Unlike the first reviewer, I found this book not really helpful at all. As with many Amherst Media books on professional photography, this one is filled with large 1-2 photos on each page (most of the publisher's books seem to be only about 125 pages) accompanied by very general information. At best, this book is for complete novices.
The book is co-authored by two photographers who work together, but in all their photo shoots, it didn't dawn on them to include at least one photo in their book illustrating for example how to set up for lighting a room. They talk about, but not illustrate with a few photographs.
The first half of the book consist general suggestions about shooting various types of events: e.g. festivals, parades, political events, golf tournaments. But believe me, what they suggest is pretty much common sense. For example, they write: "When working at a gala, photograph the guests in such a way that they look great. Most men will be dressed in tuxedos. The women will have spent a lot of time and money getting their hair and nails fixed and will appear in a new dress with lots of jewelry...." Do we really need to be told this? Or is this book really intended for the weekend photography hobbyist? They would have been better off talking more specifics about photo composition, posing ideas, and the like.
Their equipment list on pages 27-28 is also vague. Most photographers reading a book like this will want to know specific equipment suggestions. Their list is general: e.g. two main digital cameras, power packs, tripods, FX or DX cameras, moderate wide-angle lenses, etc. Why not specific product suggestions? For example, what brand of batteries and battery charges have they found most helpful? What's a good tripod and tripod head for event shooting? What lighting brackets do they use? What types of lenses do they use? (experienced photographers would know that fast lenses are essential in event photography, but amateur photographers might not know this.) They get around to talking about how they use the Quantum Q-Flash (finally a product suggestion!), but there's much to be desired in even that chapter. And sadly it's about as specific as they get throughout the entire book.
I was also hoping this book would go into more specifics about marketing strategies for non-wedding event shoots, and lots more detail about using lighting equipment, which I think are the two most challenging aspects of event shooting.
Also, there's no suggestions about post-production workflows or selling your images.

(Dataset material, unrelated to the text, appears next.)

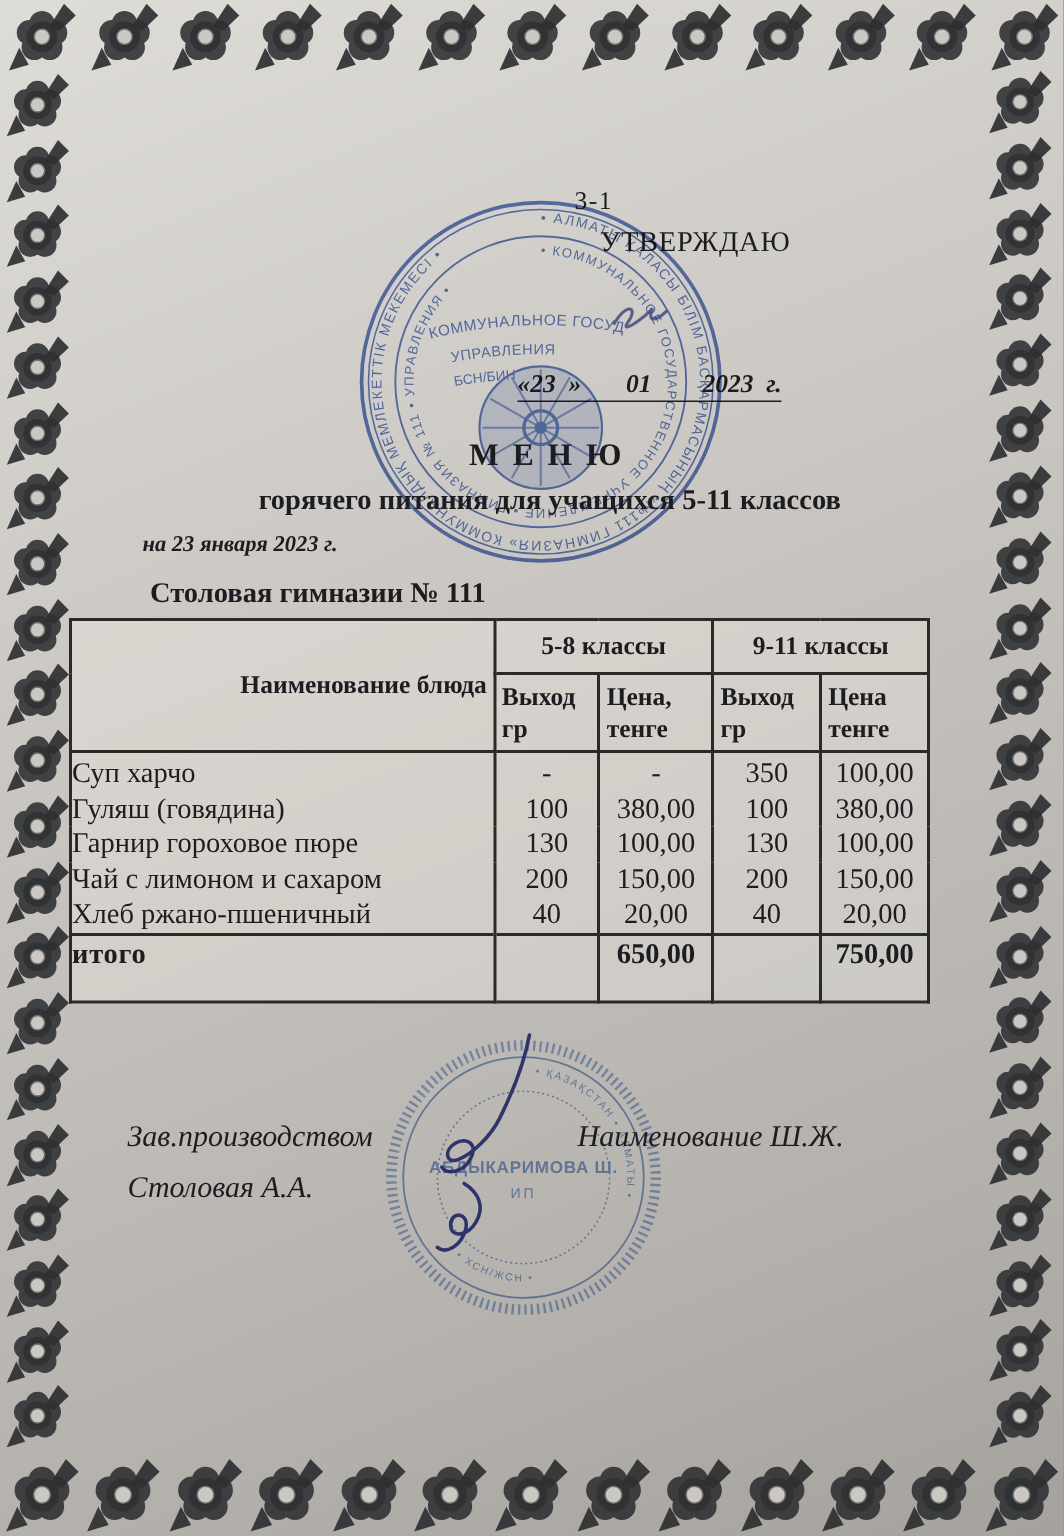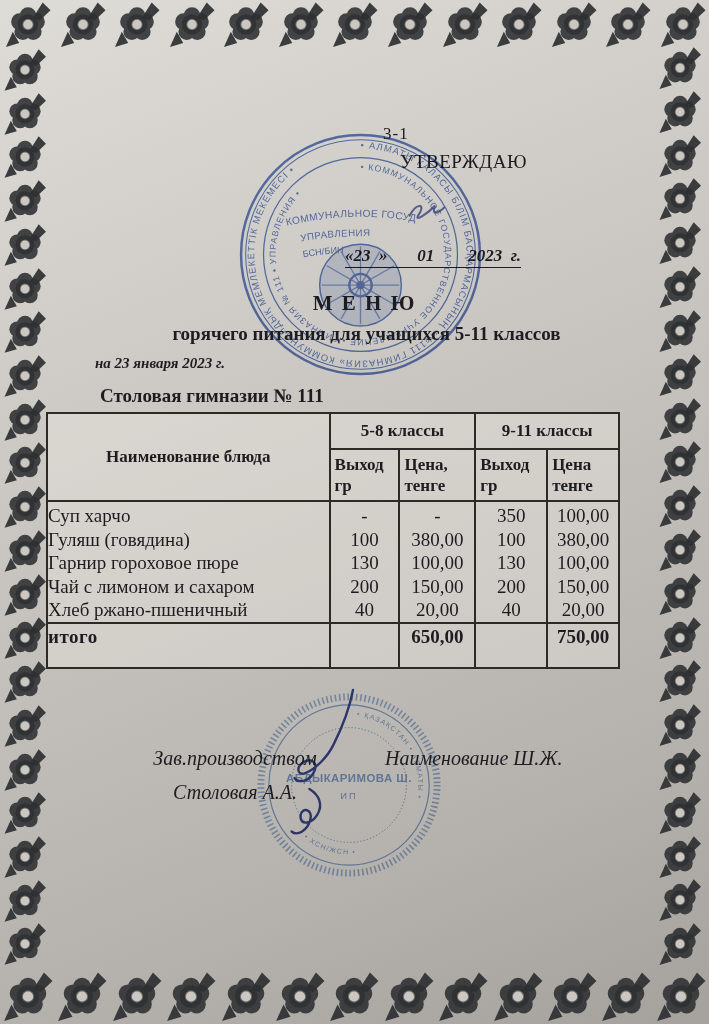"Наименование блюда" .th-name { text-align: center -> right }
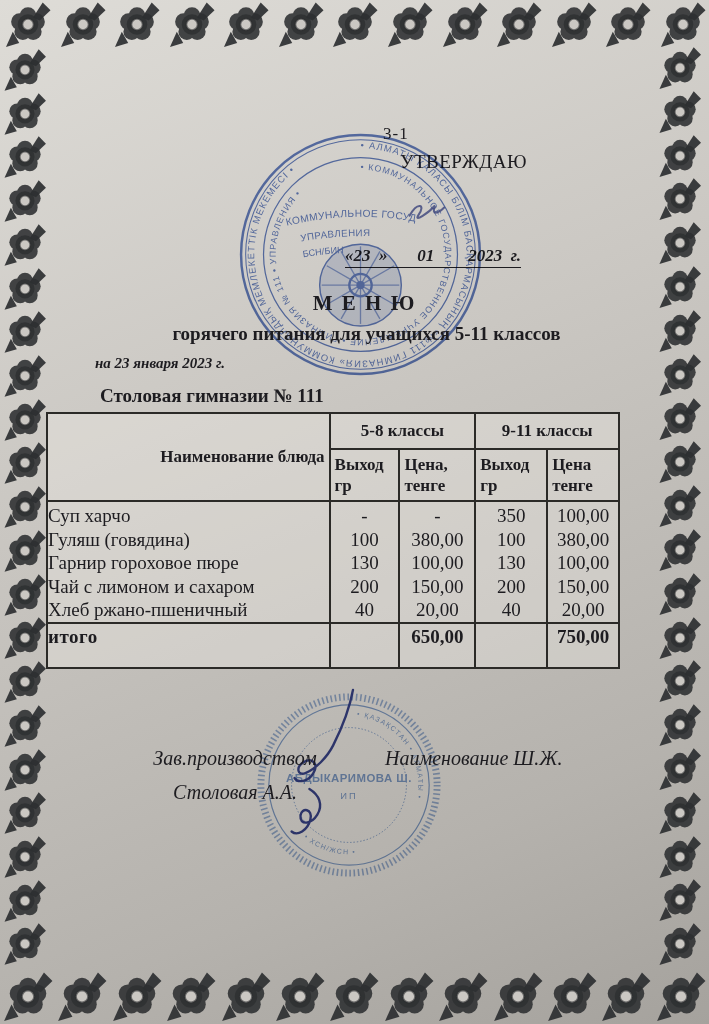"Зав.производством" .signature-row { text-align: center -> none }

They point out a few things, but you won't find suggestions for how to use say specific photo management and processing software to get jobs done. You won't find information or suggestions about websites to help you sell your photos.
The authors talk a little about doing on-sight printing, but again it's very general. No suggestions about printers or workflow in this area.
Both these authors no doubt have lots experience in their line of work, but I think because they follow the typical Amherst Media book format, there book is very lacking. This is the fourth Amherst book I've purchased, and it will probably be my last.
I would strongly suggest that anyone considering purchasing this book to try to preview it in-hand before buying. And by all means do not pay the full $34.95 for the book. If you're new to event photography, you'll find some general ideas, but be prepared to spend a lot more time in internet forums researching questions are simply answered in this book.